A nose bit keeps the semi-cylindrical form but adds one upturned cutting lip. Unlike the larger, T-handled versions, these smaller bits will usually start themselves without you first having to gouge a centering pocket. You can sharpen the lip of a nose bit with a small file. Even more filing can reshape broken or very worn nose bits into shell bits, extending their boring lives.

Center bits have about as elegant a design as you will find. The central pike drills in and holds the outer spur in perfect circular orbit around it. The spur knifes down into the grain and defines the perimeter of the hole. The blade enters and, like a rotary chisel, sweeps out shavings of wood as the bit is forced deeper into the hole.

Center bits look too simple to perform as well as they do. They don't eject shavings in deep holes, but they cut perfectly clean and round. As with any bit, you can make a cleaner exit hole by clamping waste wood to the far face. More often, when the pike begins to poke through on the other side, you flip the piece over and bore back to meet the original hole. Take it easy, though. The

Chair makers prefer the rounded spoon bit, here in a wooden brace.
A Forstner bit, a pointed spoon bit, a nose bit, a Jennings spiral bit, and a center bit.
Sharpen only on the inside of the center bit's spur or nicker.
The Jennings-pattern spiral bit has two nickers and aflat twisted body.
With no spurs in the way, a Gedge pattern bit can easily start at an angle to the surface.
Cast iron parts make the hand drill affordable, butfragile.

center bit can poke through before cutting that last part, leaving a web but not enough wood to keep the bit centered.

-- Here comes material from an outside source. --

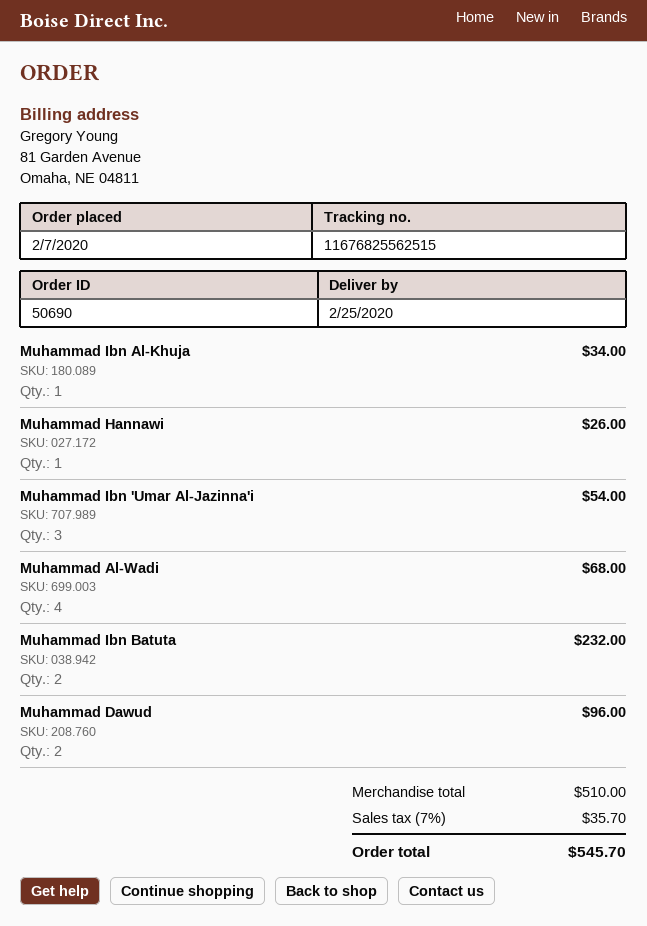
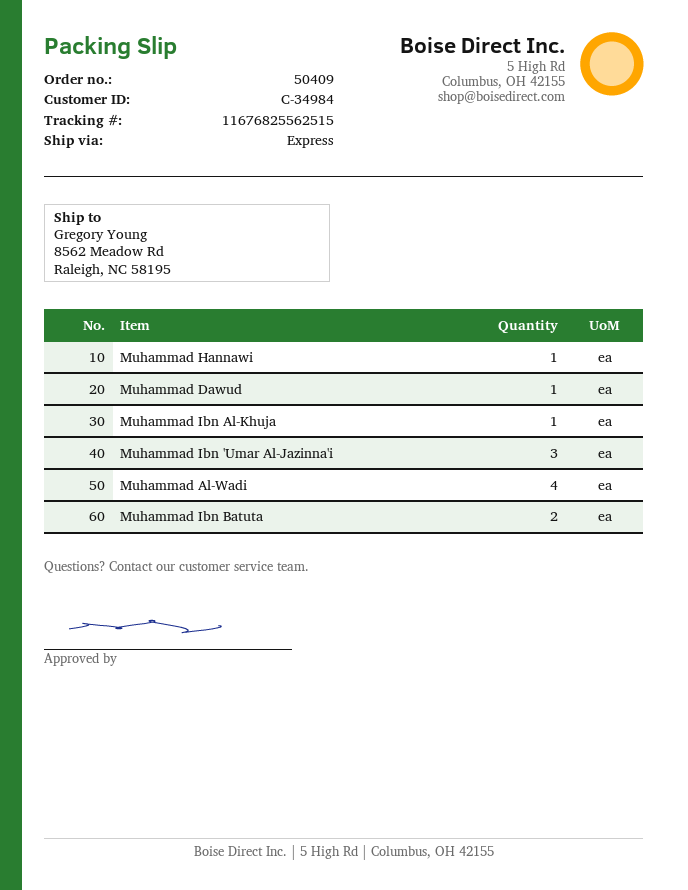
order number: 50690 -> 50409
Muhammad Dawud: 2 -> 1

Spiral bits evolved from the center bit in the late 1700s but did not become common for decades. Walter Rose, in his memoir of an 1880s English carpenter's shop, recalled that his father's tool chest had specially prepared places for center and shell bits, but none for the newly introduced spiral bits.

Auger bits are usually stamped with a number indicating their diameter in sixteenths of an inch. Bits are also made with lead screws giving different rates of progress for fast or fine work. The lead screw on any give spiral bit draws the cutters into the wood at a constant rate, so you can keep track of the depth of a hole by counting the turns as you progress. The lead screw also acts as a wedge, so it's wise to clamp the sides of narrow pieces.

Center bits and spiral bits benefit from the safe, untoothed edges of the auger bit file. The downward cutting nib or nibs should be filed only on the inside. The cutting lip only needs flattening on its gently angled bottom face—unless the nibs are getting too short. Over time, the nibs wear down, and if you don't file back the lower faces of the cutting lips, the nibs can become too short to shear.

Every bit drawer has its dogs and cats. The exotic Gedge pattern auger curls up its cutting lips like a waxed mustache. This breed digs in quickly, biting into end grain. Forstners have a century-long pedigree. Unlike other bits, Forstners track on their perimeter instead of their centers. They can dig flat-bottom holes partially overhanging a shoulder or deeply overlapping other holes. They're generally shallow-cutters and not fitted with a square shank for a brace. These factors, plus their greater cost, make them occasional rather than everyday tools — just like the homely expansive bit that can almost cut any size hole. As they say down at the Possum Lodge, "If a tool can't be handsome, it'd better be handy."

Woodworking Tools and Installation Tips

Woodworking Tools and Installation Tips

There are a lot of things that either needs to be repaired, or put together when youre a homeowner. If youre a new homeowner, and have just gotten out of apartment style living, you might want to take this list with you to the hardware store. From remolding jobs to putting together furniture you can use these 5 power tools to get your stuff together. Dont forget too that youll need a few extra tools for other jobs around the house.